In [1]:
import os
import sys

os.environ["JAVA_HOME"] = "JDK 8/Contents/Home"
os.environ["PYSPARK_PYTHON"] = sys.executable
os.environ["PYSPARK_DRIVER_PYTHON"] = sys.executable

In [2]:
import pandas as pd
import matplotlib.pyplot as plt
import seaborn as sns
from pyspark.sql import SparkSession
import pyspark.sql.functions as F
import pyspark.sql.types as T
from pyspark.ml.feature import VectorAssembler
from pyspark.ml.regression import LinearRegression
from pyspark.ml.evaluation import RegressionEvaluator

**Step 1:** Load Data and Initialize Spark Session

In [3]:
# Create SparkSession
spark = SparkSession \
    .builder \
        .appName("MultipleLinearRegression") \
            .getOrCreate()

25/03/22 13:49:33 WARN Utils: Your hostname, Toms-MacBook-Pro.local resolves to a loopback address: 127.0.0.1; using 10.180.174.193 instead (on interface en0)
25/03/22 13:49:33 WARN Utils: Set SPARK_LOCAL_IP if you need to bind to another address
Setting default log level to "WARN".
To adjust logging level use sc.setLogLevel(newLevel).

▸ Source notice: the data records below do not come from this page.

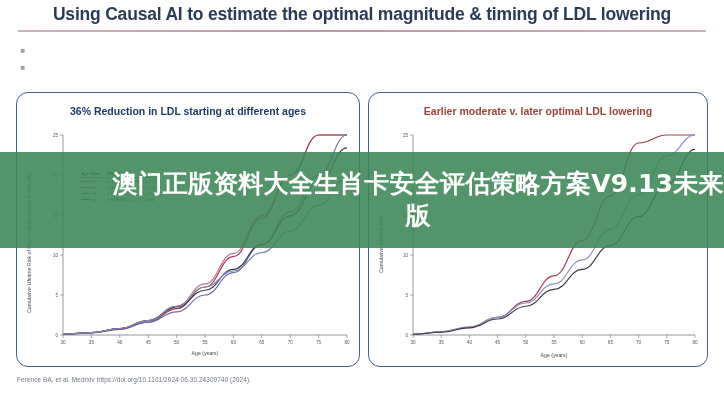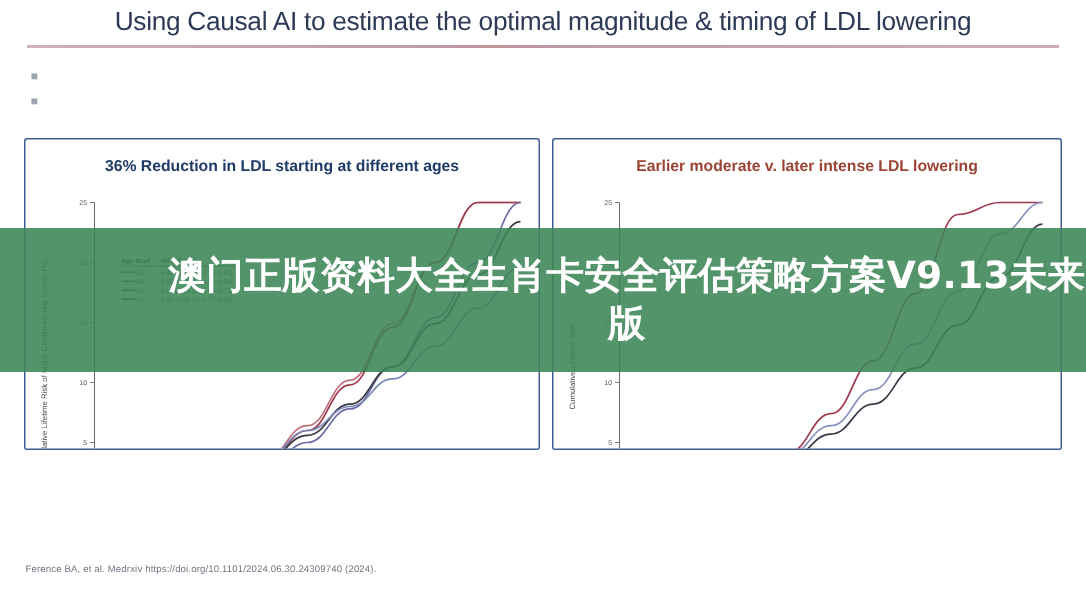"Using Causal AI to estimate" .slide-title { font-weight: 400 -> 700 }
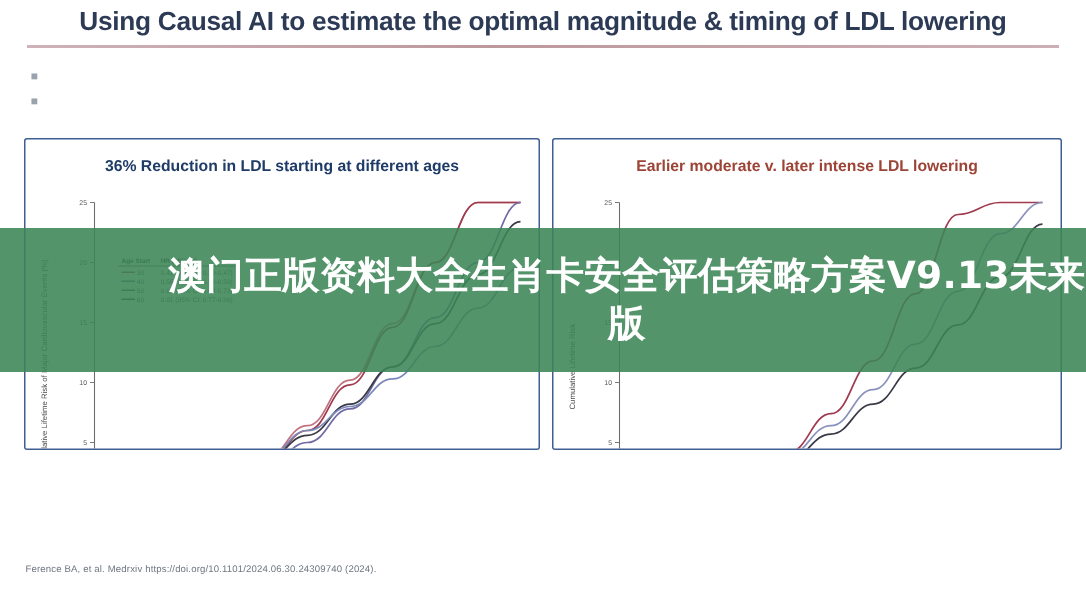"36% Reduction in LDL starting" .panel { border-radius: 2px -> 12px; height: 208px -> 275px }
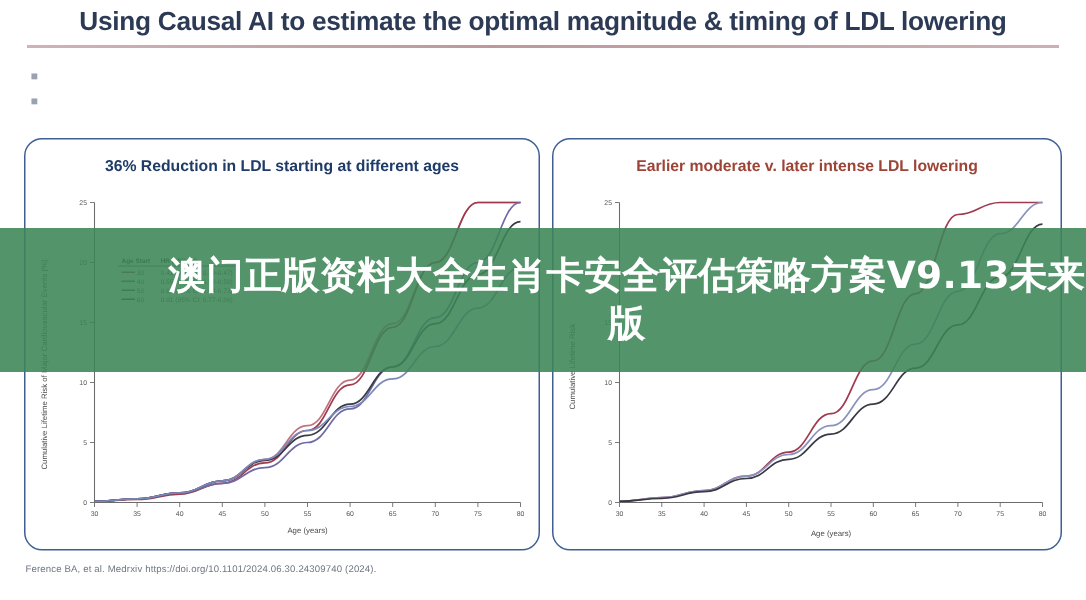"Earlier moderate v. later intense" div.panel-title { text: intense -> optimal }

For SparkR, use setLogLevel(newLevel).
25/03/22 13:49:34 WARN NativeCodeLoader: Unable to load native-hadoop library for your platform... using builtin-java classes where applicable


**Step 2:** Data Preparation

+ **Select Relevant Columns:** We will filter only the relevant columns for the regression model.
+ **Handle Missing Values:** We gonna drop rows or fill missing values in predictors or input columns.
+ **Assemble Features:** We'll combine predictors into a single features vector using VectorAssembler.

In [None]:
#Find and read the file and show the table in pyspark
path = "/Users/tomdursley/Downloads/FuelConsumption.csv"

Fuel_sparkdf = spark.read.csv(path, header=True, inferSchema=True)

Fuel_sparkdf.show(5)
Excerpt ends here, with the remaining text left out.